:: Exercise directions ::
Every line below needs to be printed again exactly, without any of its pictures.

:: Data to process ::
────────
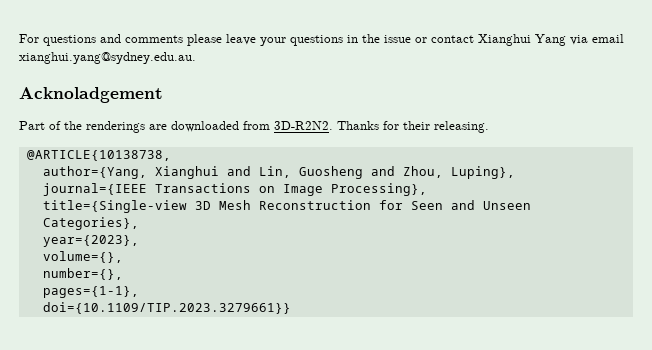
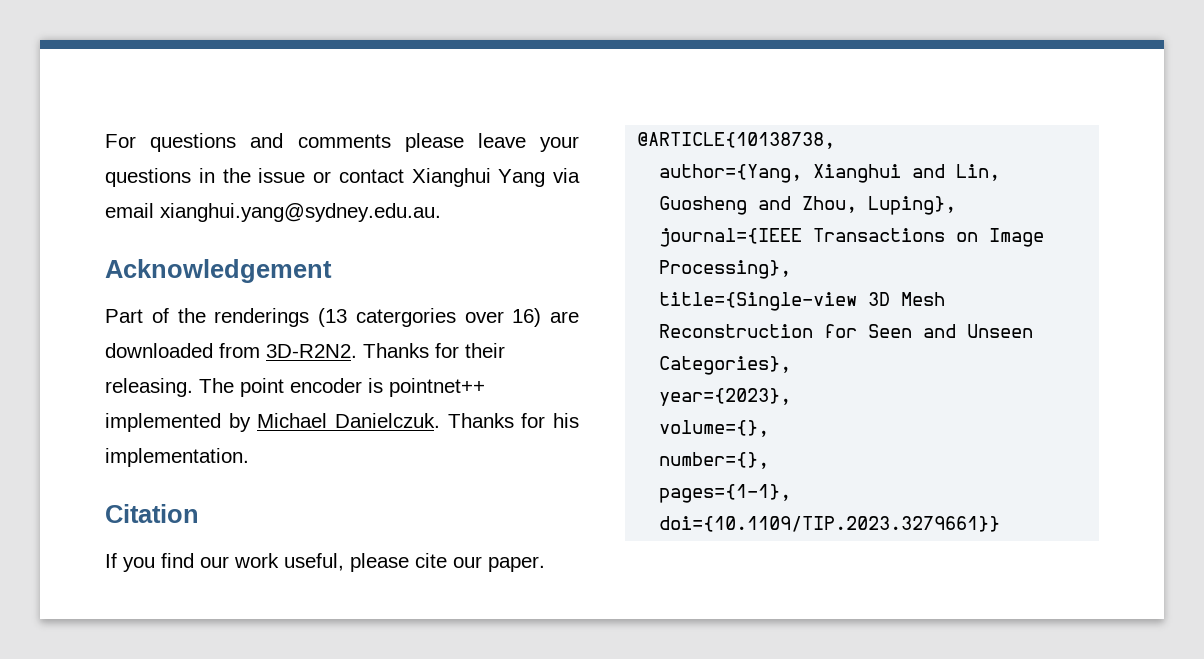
- Acknoladgement
+ Acknowledgement
- Part of the renderings are downloaded from 3D-R2N2.
+ Part of the renderings (13 catergories over 16) are downloaded from 3D-R2N2.
+ The point encoder is pointnet++ implemented by Michael Danielczuk. Thanks for his implementation.
+ Citation
+ If you find our work useful, please cite our paper.

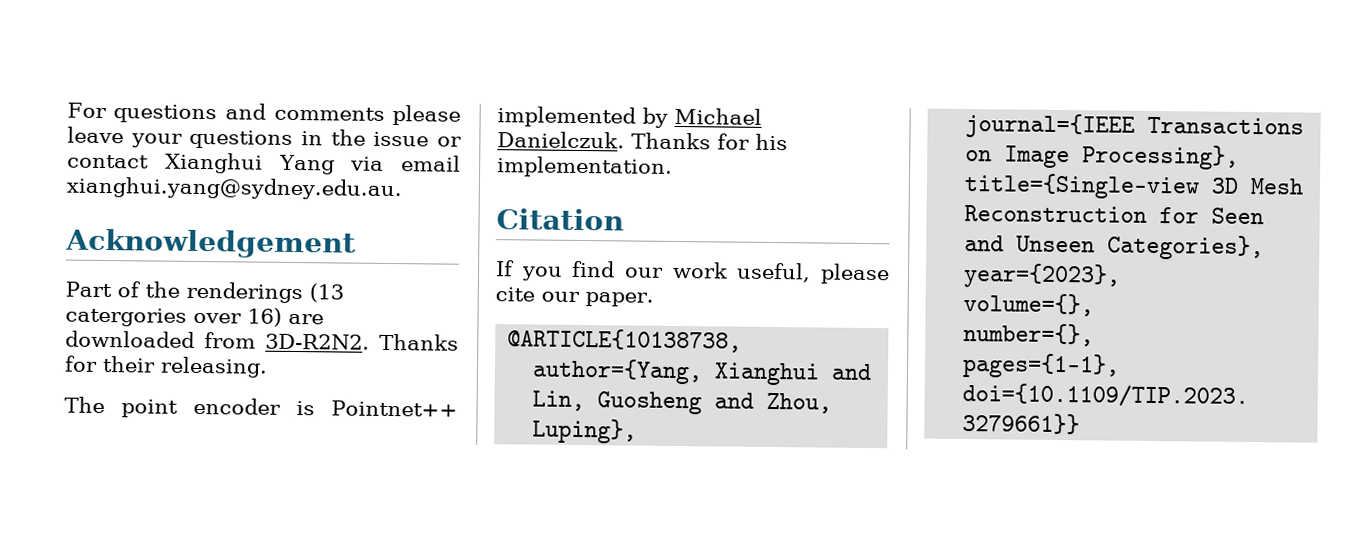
- Thanks for their releasing. The point encoder is pointnet++ implemented by Michael Danielczuk.
+ Thanks for their releasing.
+ The point encoder is Pointnet++ implemented by Michael Danielczuk.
────────
:: Problem solution ::
- Acknoladgement
+ Acknowledgement
- Part of the renderings are downloaded from 3D-R2N2.
+ Part of the renderings (13 catergories over 16) are downloaded from 3D-R2N2.
+ The point encoder is pointnet++ implemented by Michael Danielczuk. Thanks for his implementation.
+ Citation
+ If you find our work useful, please cite our paper.

- Thanks for their releasing. The point encoder is pointnet++ implemented by Michael Danielczuk.
+ Thanks for their releasing.
+ The point encoder is Pointnet++ implemented by Michael Danielczuk.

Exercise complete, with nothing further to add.